Normally, a swab is taken from the oral mucosa with a swab to obtain cells and genetic material. The DNA is isolated from the cells in the laboratory. Then certain short and repeating gene sections are picked out on the long strands of genetic material, so-called “short tandem repeats”. They are reproduced, colored and then their length is determined. How often these snippets appear one after the other on the DNA strands is largely inherited from the parents. Based on the length of the repeating sections, the descent of a child from the father can also be clarified.
The more sections of genetic material that are looked at during the test (often there are around 15), the more reliable the statement becomes. Even if genetic material from the father and mother is present, the accuracy increases because it can then be traced which snippets were inherited from the mother and which from the father.
The cost of a test can be up to several hundred euros; it tends to be more expensive if the test is also to be used in court. The result is usually available after a few days. If none of the typical repetitions from the father can be found in the child, paternity can be 100 percent ruled out. If there are many matches between the child and the father, a probability is calculated. With a probability of 99.999 percent or more, paternity is considered proven.

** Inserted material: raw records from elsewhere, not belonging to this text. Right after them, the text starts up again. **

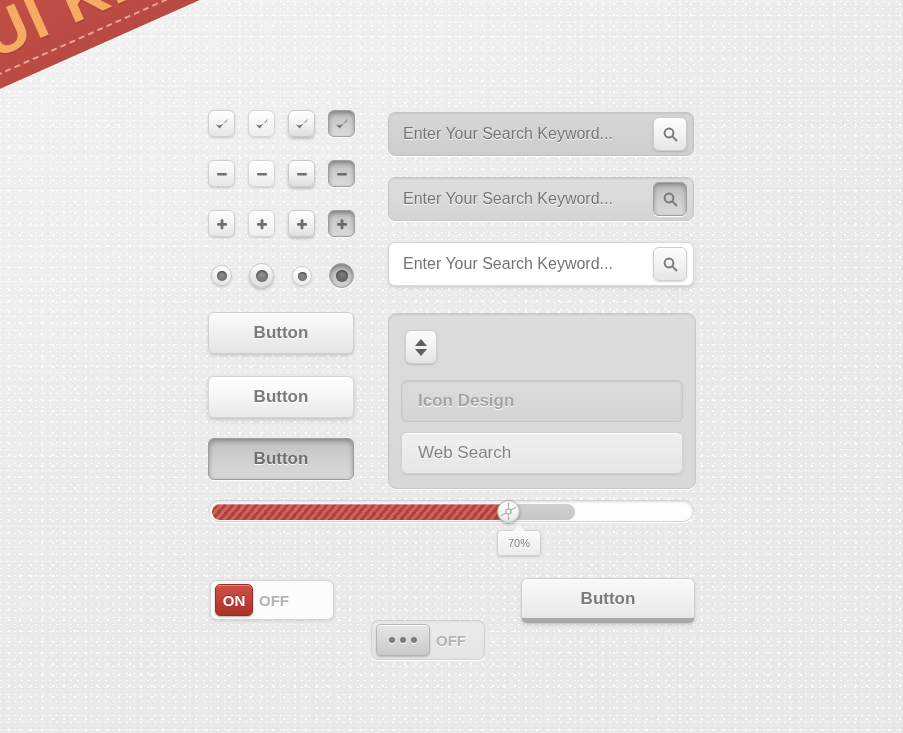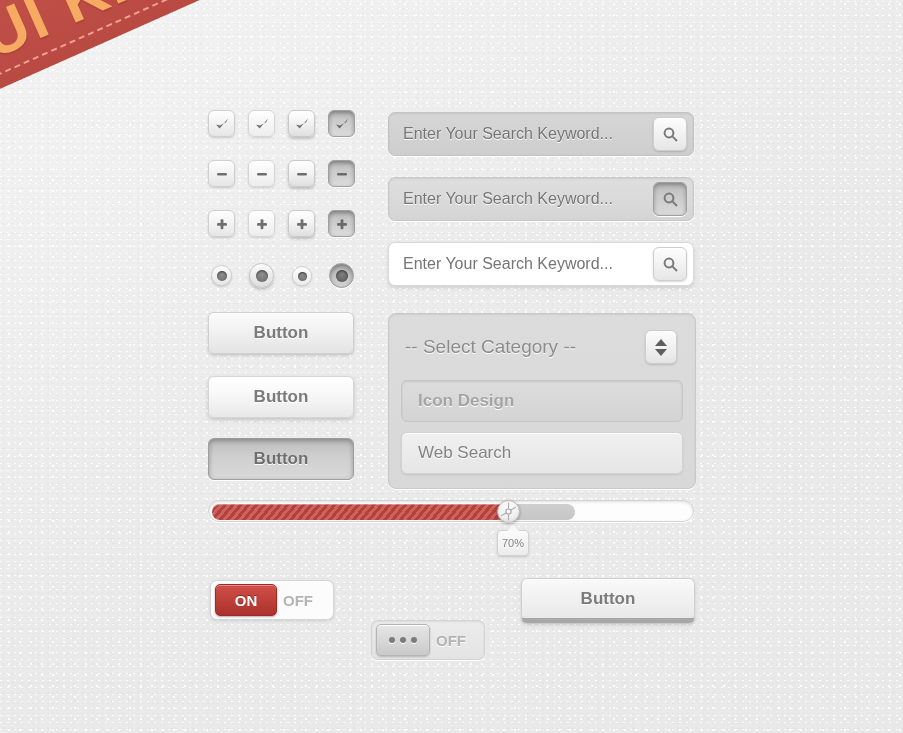"-- Select Category --" span.lbl { html: <span>-- Select Category --</span> -> none }
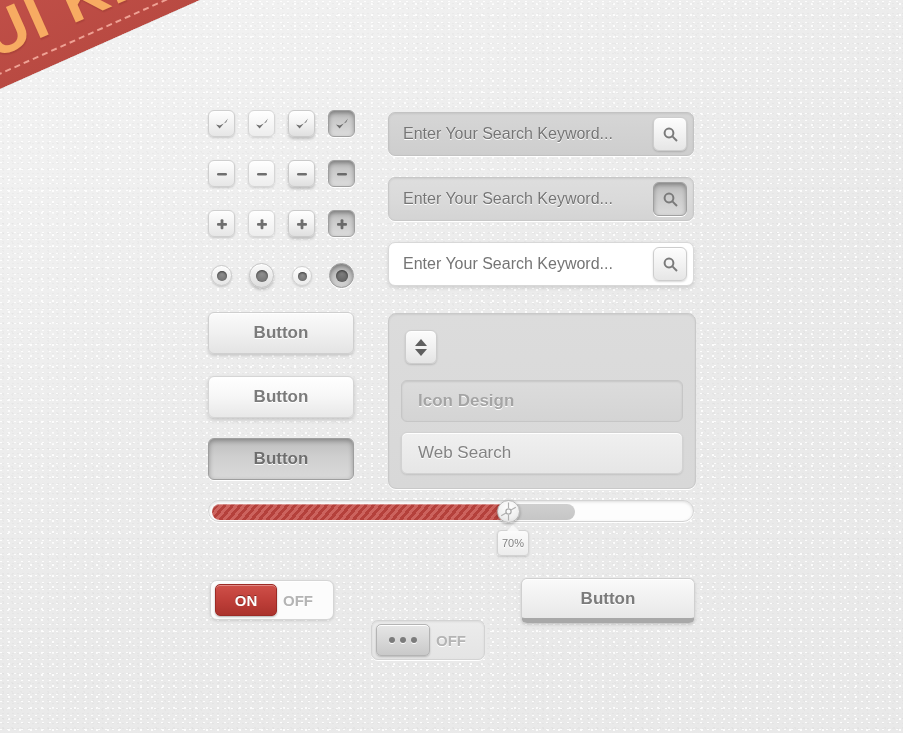"70%" .tip { width: 32px -> 44px }
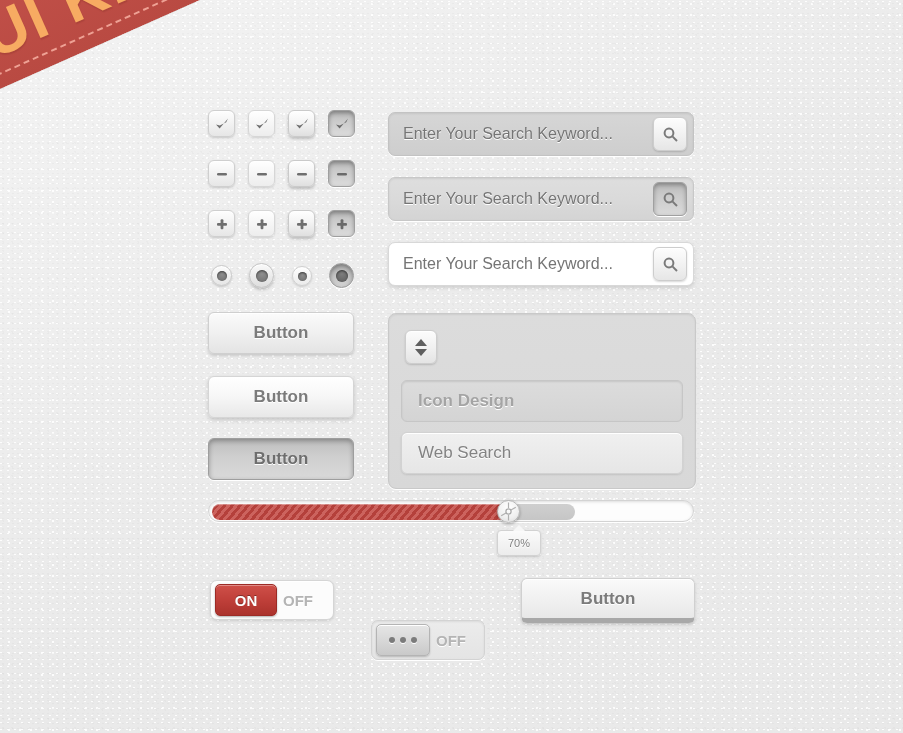"ON" .knob-on { width: 62px -> 38px }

If a woman has a child, she is the biological and automatically the legal mother. In a marriage, the spouse is automatically the legal father, even if the child was conceived with another man. If the couple was not married at the time of the birth, the question may be more complicated: in this case, the biological father is not automatically considered the legal father. In this case he must acknowledge paternity. Paternity can also be determined in court.
The legal situation is particularly difficult for biological fathers who want to look after their children but no longer live with their mother. It can be difficult for them to have their paternity determined in court, for example if the mother has already designated her new partner as father or does not agree to a biological paternity determination. These regulations can lead to problems, particularly in separation situations, which applies to both unmarried and married couples.
Absolutely, and legal history is full of similar attempts: once a mother presented a false child for the test, once a man sent his brother to be swabbed, another even tried to smear foreign DNA into his mouth. However, many were caught. It is also conceivable that sample sticks could be contaminated with foreign DNA during collection or subsequently mixed up (although this is difficult today because the test tubes are given a code in the laboratory).
In principle, it is recommended – especially in the case of already simmering family disputes – to always take the oral swab in the presence of witnesses, often this is the medical staff, sometimes an employee of the youth welfare office, for example.
That is unclear. Until now, case law in Germany has followed the rather conservative approach that there can only be two parents in order to protect the child’s well-being. The idea behind this was that if there were more than two parents, disputes, role conflicts and tussles of authority could arise, for example between the biological and the legal father. However, in a country with millions of patchwork families and countless different parental constellations, this idea can now be considered outdated and controversial.
In addition, there is apparently no clear scientific evidence that children would suffer if they had more than two parents: In the case of the biological father from Saxony-Anhalt, who had filed a constitutional complaint, several experts had their say and were asked whether it was for a child is problematic if it has more than two parents. However, this question could not be answered clearly during the proceedings.